Record set:
=== Section Start ===

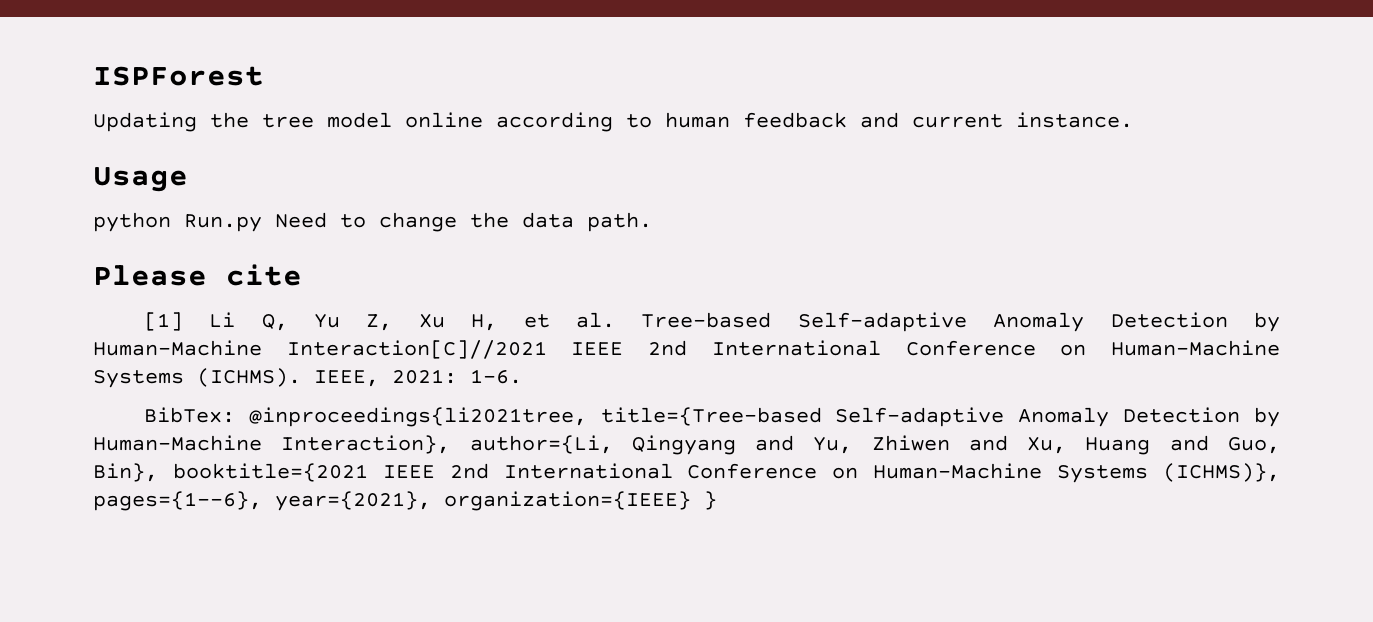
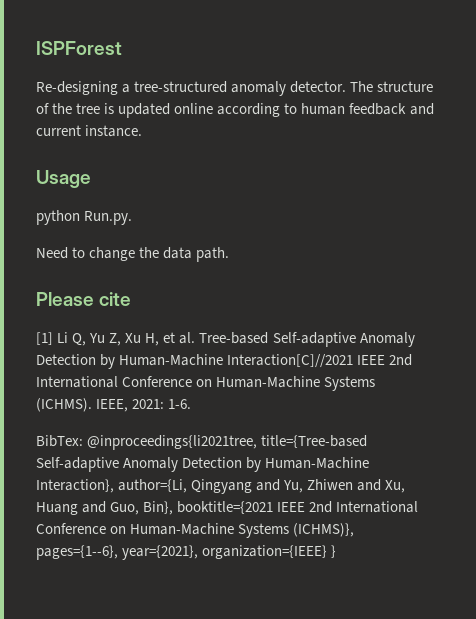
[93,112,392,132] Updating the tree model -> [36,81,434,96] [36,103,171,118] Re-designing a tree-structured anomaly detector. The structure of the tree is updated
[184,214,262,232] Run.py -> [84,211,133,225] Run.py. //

=== Section End ===
=== Section Start ===

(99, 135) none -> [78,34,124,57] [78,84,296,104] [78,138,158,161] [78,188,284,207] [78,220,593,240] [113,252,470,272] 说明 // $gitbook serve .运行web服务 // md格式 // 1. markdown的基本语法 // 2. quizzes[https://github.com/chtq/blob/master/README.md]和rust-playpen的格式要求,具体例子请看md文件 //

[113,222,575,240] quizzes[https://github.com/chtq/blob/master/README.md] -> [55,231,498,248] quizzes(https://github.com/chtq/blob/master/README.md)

=== Section End ===
=== Section Start ===

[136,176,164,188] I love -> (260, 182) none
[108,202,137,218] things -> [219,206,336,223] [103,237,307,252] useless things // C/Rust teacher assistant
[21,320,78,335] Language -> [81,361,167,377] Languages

=== Section End ===

Problem to work on: Beginning with the line above that contains "[93,112,392,132] Updating the", copy each line exactly up to and including the line that contains "[184,214,262,232] Run.py ->", and go no further.

Response to this task:
[93,112,392,132] Updating the tree model -> [36,81,434,96] [36,103,171,118] Re-designing a tree-structured anomaly detector. The structure of the tree is updated
[184,214,262,232] Run.py -> [84,211,133,225] Run.py. //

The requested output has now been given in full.